Les origines d’une alerte financière institutionnelle
L’alerte émise par les instances judiciaires met en lumière des dysfonctionnements administratifs ou des retards procéduraux susceptibles de bloquer les flux financiers destinés aux créanciers internationaux. Dans le jargon macroéconomique, un retard de paiement sur ce type d’obligation internationale, même de quelques jours, est qualifié de défaut technique.
Pour le Parquet général, l’urgence est administrative et managériale. L’institution insiste sur la nécessité de sécuriser les canaux de décaissement pour éviter que la signature de la RDC ne soit dégradée sur les marchés de capitaux extérieurs.
Quelles conséquences pour les infrastructures et l’écosystème Fintech ?
Pour une entité B2B axée sur le développement, les télécoms et les grands travaux, cette situation est à suivre de très près pour trois raisons majeures :
- Le coût du crédit : Une dégradation de la note souveraine de la RDC augmenterait immédiatement les taux d’intérêt pour les futurs emprunts de l’État et des grandes entreprises publiques.

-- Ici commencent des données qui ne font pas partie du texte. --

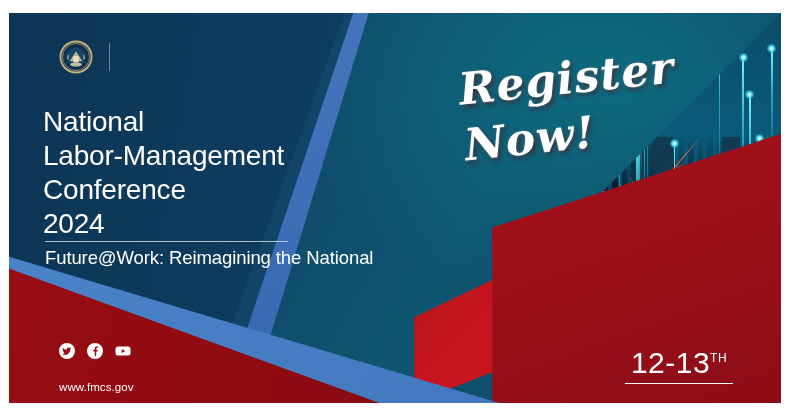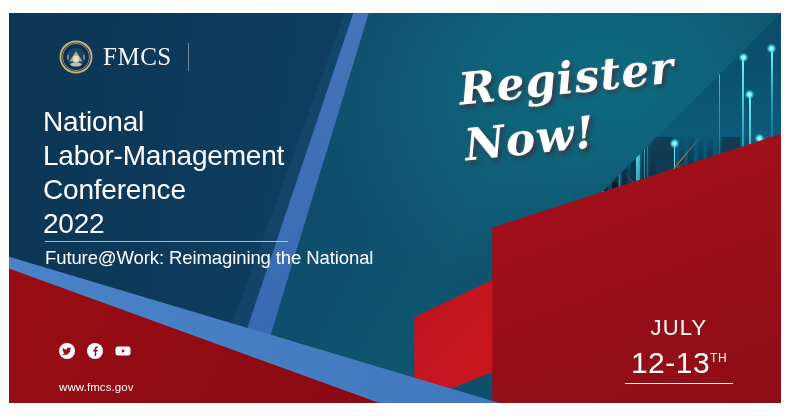--- a/index.html
+++ b/index.html
@@ -584,7 +584,6 @@
           <rect x="46" y="28" width="2" height="9"></rect>
       </g>
     </svg>
-    <span class="logo-word">FMCS</span>
     <span class="logo-div"></span>
   </div>
 

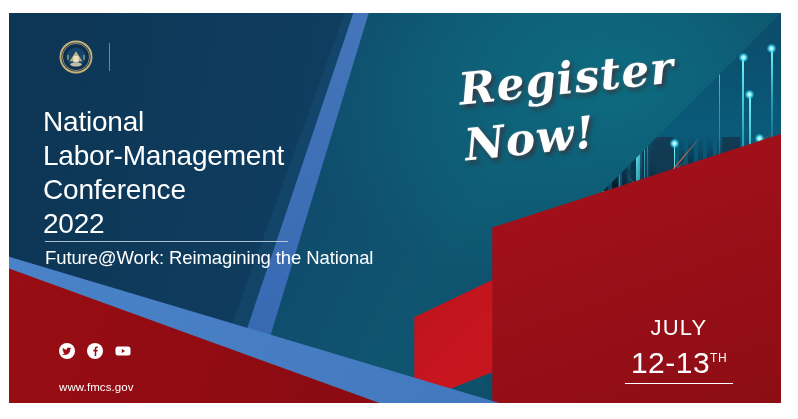--- a/index.html
+++ b/index.html
@@ -590,7 +590,7 @@
   <div class="headline">National
 Labor-Management
 Conference
-2022</div>
+2024</div>
   <div class="rule"></div>
   <div class="tagline">Future@Work: Reimagining the National</div>
 

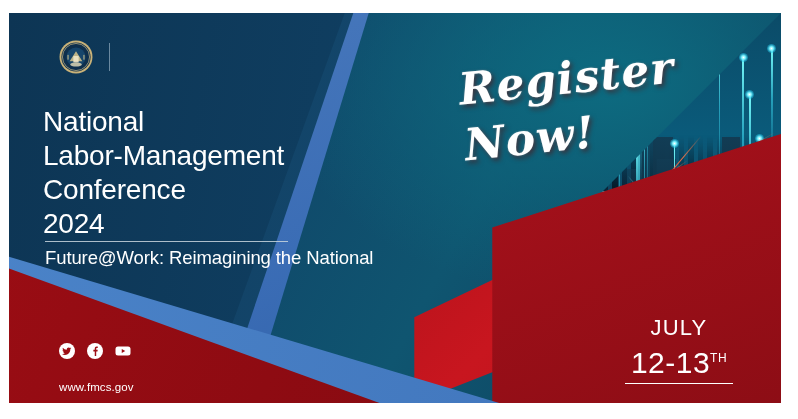--- a/index.html
+++ b/index.html
@@ -597,7 +597,6 @@
   <div class="register">Register Now!</div>
 
   <div class="date-block">
-    <div class="date-month">JULY</div>
     <div class="date-days"><span>12-13</span><sup>TH</sup></div>
     <div class="date-rule"></div>
   </div>

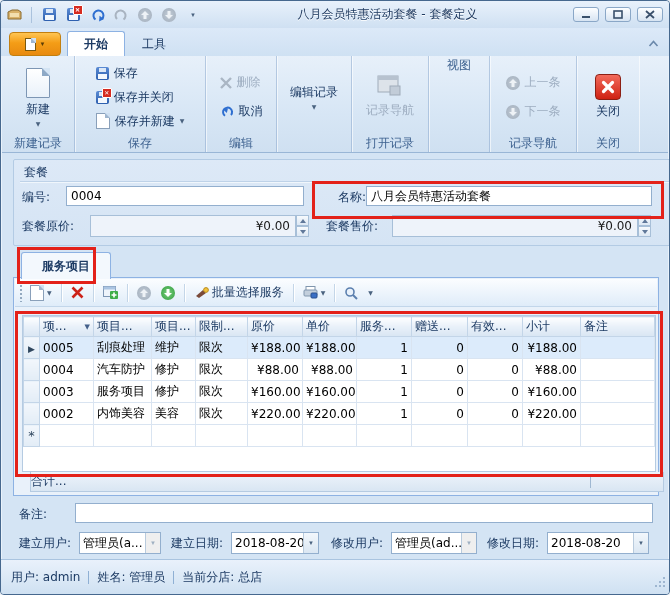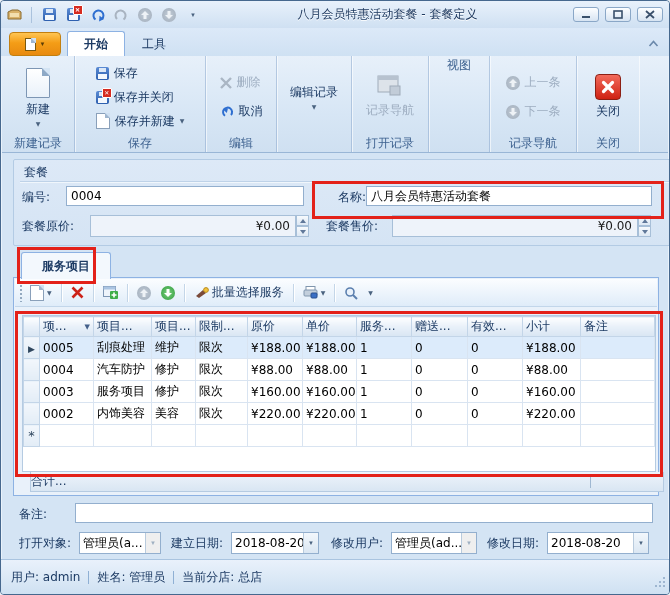--- a/index.html
+++ b/index.html
@@ -89,7 +89,7 @@
   .grid td.ind{background:linear-gradient(#f2f7fc,#e2ecf6);border-color:#c3d5e8;text-align:center;padding:0;}
   .grid tr.cur td{background:#dcebfb;}
   .grid tr.cur td.ind{background:linear-gradient(#f2f7fc,#e2ecf6);}
-  .num{}
+  .num{text-align:right;}
   .sortarrow{position:absolute;right:3px;top:6px;font-size:7px;color:#44608a;}
   .rowmark{font-size:9px;color:#30475f;}
   .newmark{font-size:13px;color:#30475f;line-height:10px;}

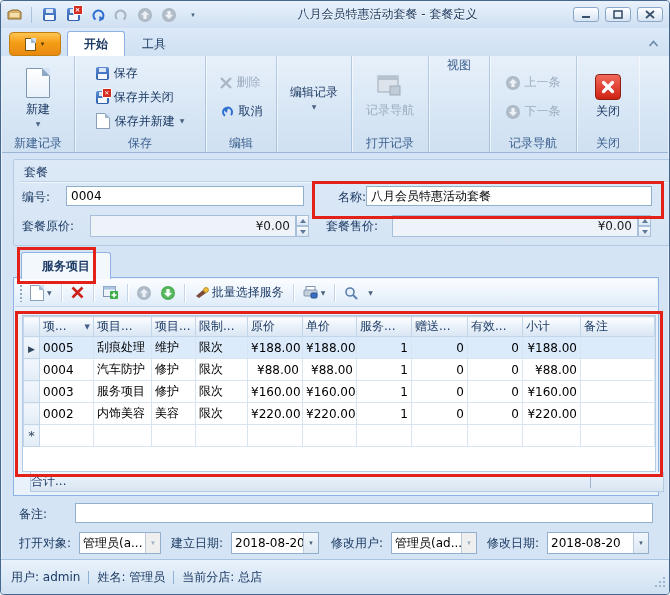--- a/index.html
+++ b/index.html
@@ -531,7 +531,7 @@
   <div class="flabel" style="left:18px;top:502px">备注:</div>
   <input class="tinput" style="left: 74px; top: 502px; width: 568px;">
 
-  <div class="flabel" style="left:18px;top:531px">打开对象:</div>
+  <div class="flabel" style="left:18px;top:531px">建立用户:</div>
   <div class="combo" style="left:78px;top:531px;width:80px">
     <span class="cval">管理员(a...</span>
     <button class="cbtn disb">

- Le ralentissement des investissements directs étrangers (IDE) : Les partenaires internationaux dans le domaine des infrastructures exigent une visibilité financière totale avant de s’engager sur des partenariats public-privé (PPP).

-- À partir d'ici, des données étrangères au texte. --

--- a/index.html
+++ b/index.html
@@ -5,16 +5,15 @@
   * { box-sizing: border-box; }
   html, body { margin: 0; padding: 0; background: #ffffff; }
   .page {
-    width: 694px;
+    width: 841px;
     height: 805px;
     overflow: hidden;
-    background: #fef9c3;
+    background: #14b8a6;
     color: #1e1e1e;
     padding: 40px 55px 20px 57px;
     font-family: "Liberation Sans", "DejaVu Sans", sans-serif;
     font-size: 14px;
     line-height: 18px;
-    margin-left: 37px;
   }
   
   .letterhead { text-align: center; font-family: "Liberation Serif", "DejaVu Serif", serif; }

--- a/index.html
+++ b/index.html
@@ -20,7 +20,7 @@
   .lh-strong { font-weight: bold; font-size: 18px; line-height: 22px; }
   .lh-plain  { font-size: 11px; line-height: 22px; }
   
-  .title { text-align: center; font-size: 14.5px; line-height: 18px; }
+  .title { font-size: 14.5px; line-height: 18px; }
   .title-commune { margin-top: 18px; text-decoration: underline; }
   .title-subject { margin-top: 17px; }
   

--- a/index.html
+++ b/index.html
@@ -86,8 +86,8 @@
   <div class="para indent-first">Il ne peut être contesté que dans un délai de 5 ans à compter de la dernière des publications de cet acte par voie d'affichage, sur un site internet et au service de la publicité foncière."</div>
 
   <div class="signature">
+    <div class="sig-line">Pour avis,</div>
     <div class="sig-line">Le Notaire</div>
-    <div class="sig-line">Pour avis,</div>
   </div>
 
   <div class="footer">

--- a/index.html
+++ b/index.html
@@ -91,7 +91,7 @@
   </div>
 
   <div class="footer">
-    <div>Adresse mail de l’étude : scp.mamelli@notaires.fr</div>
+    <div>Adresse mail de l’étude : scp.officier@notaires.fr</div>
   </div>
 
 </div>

- La confiance numérique et bancaire : L’écosystème Fintech et le secteur des télécoms dépendent de la fluidité des correspondants bancaires internationaux, qui s’alignent systématiquement sur les alertes de risque pays.

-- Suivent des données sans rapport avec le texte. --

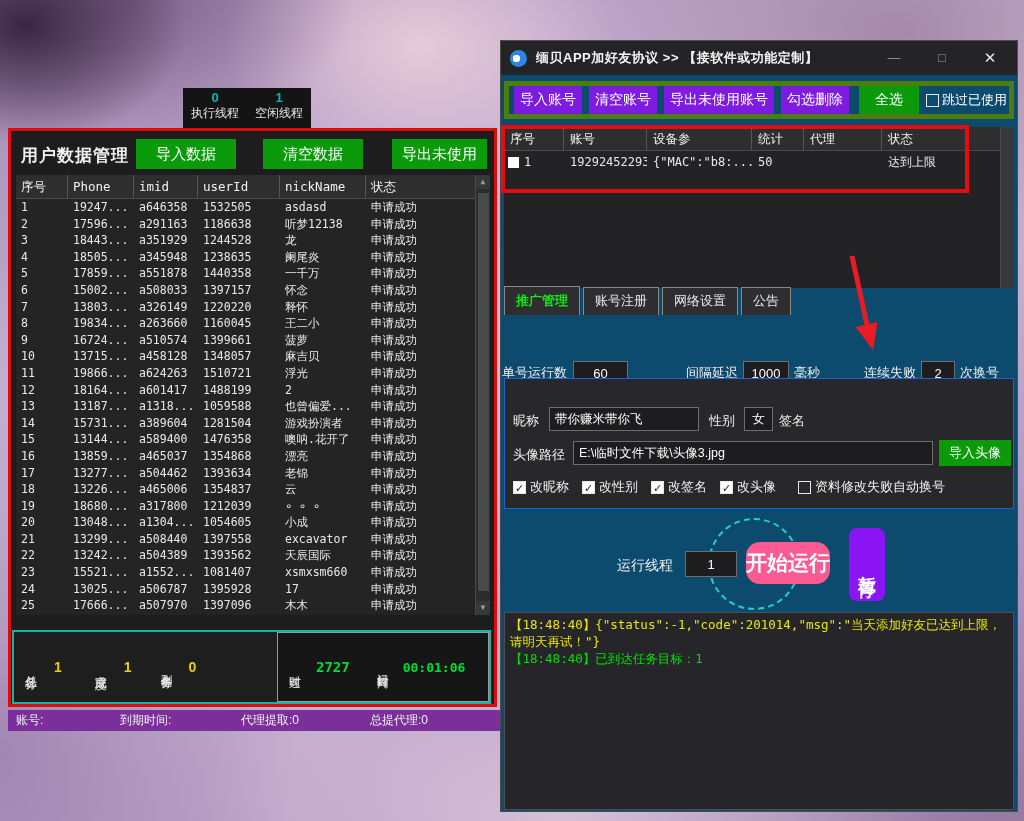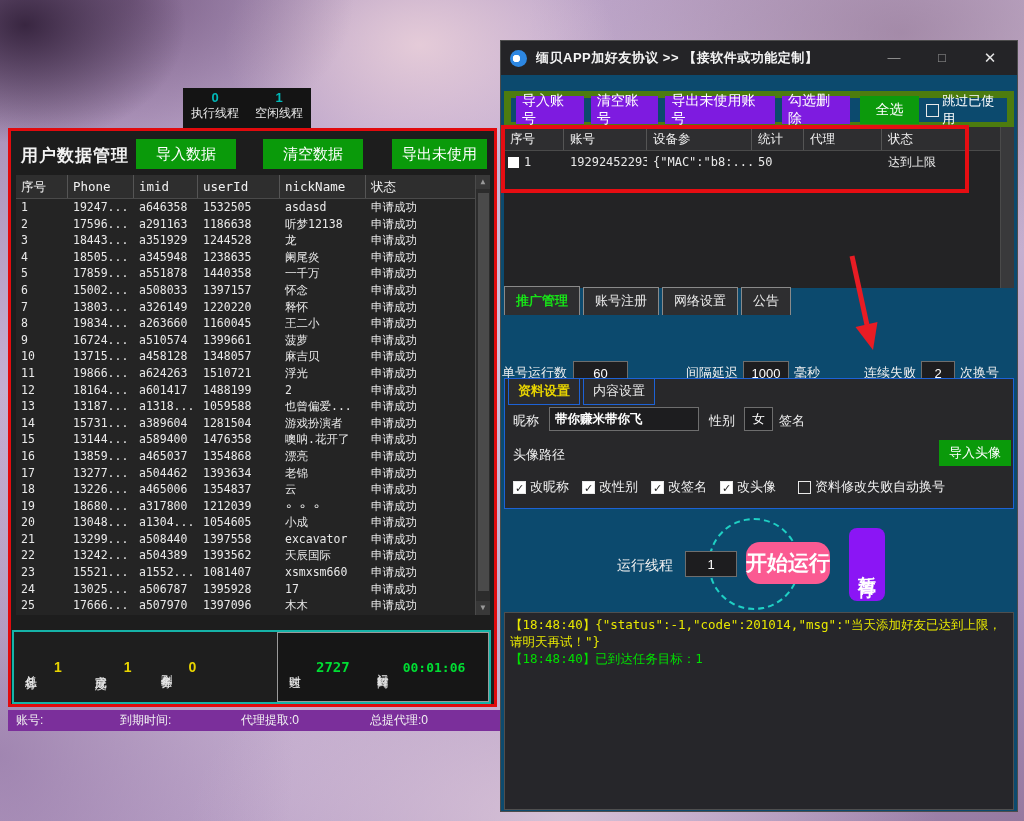--- a/index.html
+++ b/index.html
@@ -61,7 +61,7 @@
   .win-ctl { position:absolute; top:0; width:34px; height:34px; text-align:center; line-height:34px; color:#9a9a9a; font-size:13px; cursor:pointer; }
   #ctl-min{ left:376px; } #ctl-max{ left:424px; } #ctl-close{ left:472px; color:#e6e6e6; font-size:15px; }
 
-  #rw-toolbar { position:absolute; left:3px; top:50px; width:510px; height:38px; border:7px solid #4d7c0f; display:flex; align-items:center; padding-left:5px; }
+  #rw-toolbar { position:absolute; left:3px; top:40px; width:510px; height:38px; border:5px solid #4d7c0f; display:flex; align-items:center; padding-left:5px; }
   .p-btn { height:28px; background:#7e1be0; color:#fff; font-size:14px; display:flex; align-items:center; justify-content:center; margin-right:7px; cursor:pointer; padding:0 6px; }
   #tb-select-all { background:#0c9a0c; width:60px; margin-left:3px; }
   .cb { width:13px; height:13px; border:1px solid #e8e8e8; background:transparent; display:inline-block; flex:none; }

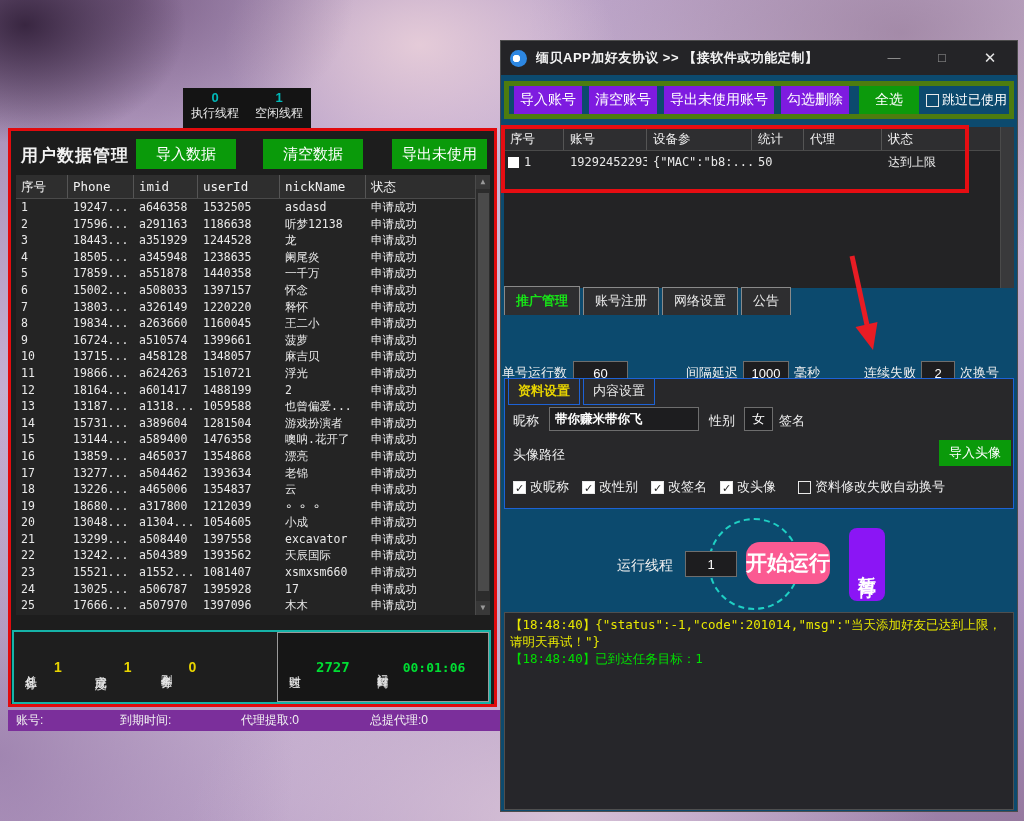--- a/index.html
+++ b/index.html
@@ -450,10 +450,6 @@
   </div>
 
   <div id="profile-box">
-    <div id="profile-tabs">
-      <div class="ptab active">资料设置</div>
-      <div class="ptab">内容设置</div>
-    </div>
     <span class="pf-label" style="left:8px;top:33px;">昵称</span>
     <input class="pf-input" style="left: 44px; top: 28px; width: 150px; font-weight: bold;" value="带你赚米带你飞">
     <span class="pf-label" style="left:204px;top:33px;">性别</span>

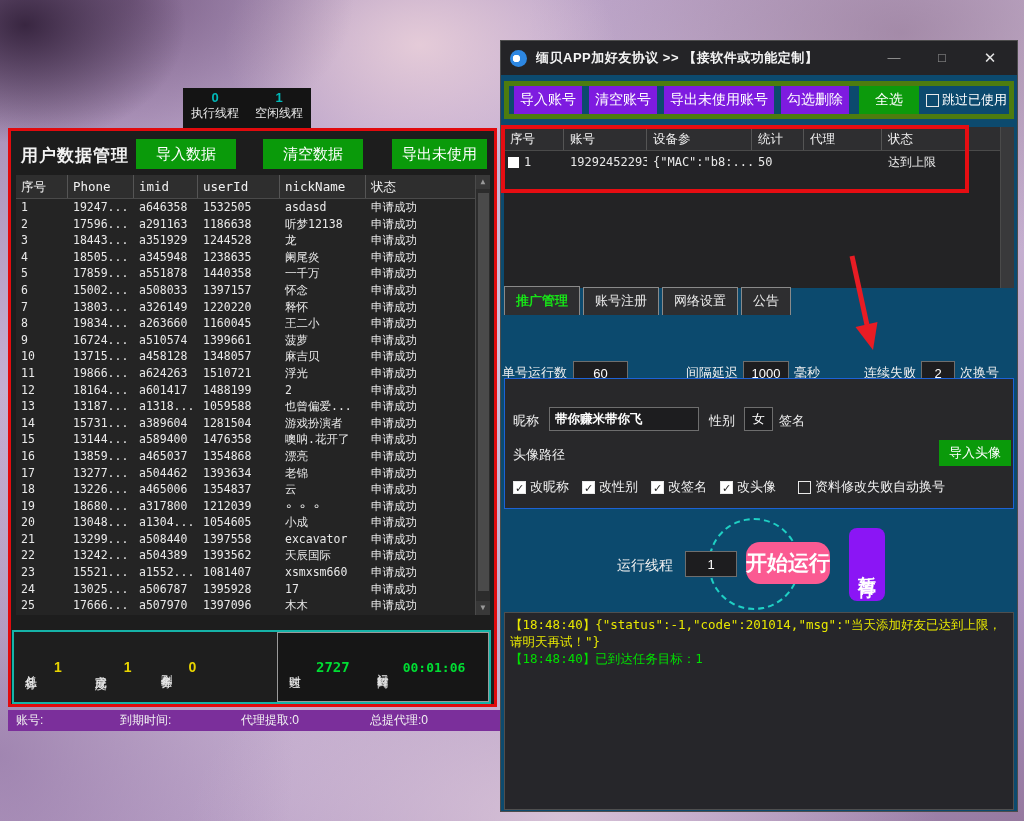--- a/index.html
+++ b/index.html
@@ -451,7 +451,7 @@
 
   <div id="profile-box">
     <span class="pf-label" style="left:8px;top:33px;">昵称</span>
-    <input class="pf-input" style="left: 44px; top: 28px; width: 150px; font-weight: bold;" value="带你赚米带你飞">
+    <input class="pf-input" style="left: 44px; top: 28px; width: 150px;" value="带你赚米带你飞">
     <span class="pf-label" style="left:204px;top:33px;">性别</span>
     <input class="pf-input" style="left: 239px; top: 28px; width: 29px; text-align: center; padding: 0px;" value="女">
     <span class="pf-label" style="left:274px;top:33px;">签名</span>

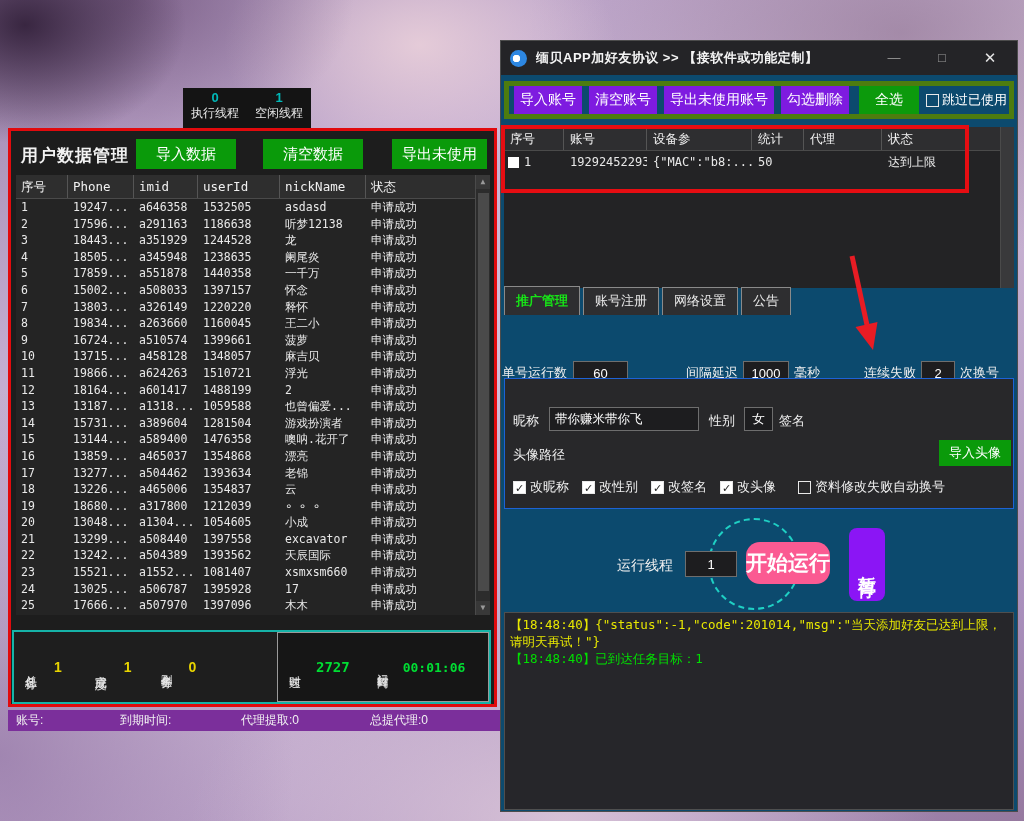--- a/index.html
+++ b/index.html
@@ -456,6 +456,7 @@
     <input class="pf-input" style="left: 239px; top: 28px; width: 29px; text-align: center; padding: 0px;" value="女">
     <span class="pf-label" style="left:274px;top:33px;">签名</span>
     <span class="pf-label" style="left:8px;top:67px;">头像路径</span>
+    <input class="pf-input" style="left: 68px; top: 62px; width: 360px;" value="E:\临时文件下载\头像3.jpg">
     <div id="import-avatar">导入头像</div>
     <div id="row-c">
       <span class="cb checked">✓</span>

Une obligation de vigilance pour les décideurs
Cette démarche inédite du Parquet général souligne la corrélation directe entre la gouvernance juridique, la rigueur administrative et l’attractivité économique. Les prochains jours seront décisifs pour l’alignement des ministères sectoriels et de la Banque Centrale afin de dissiper toute incertitude sur les marchés internationaux.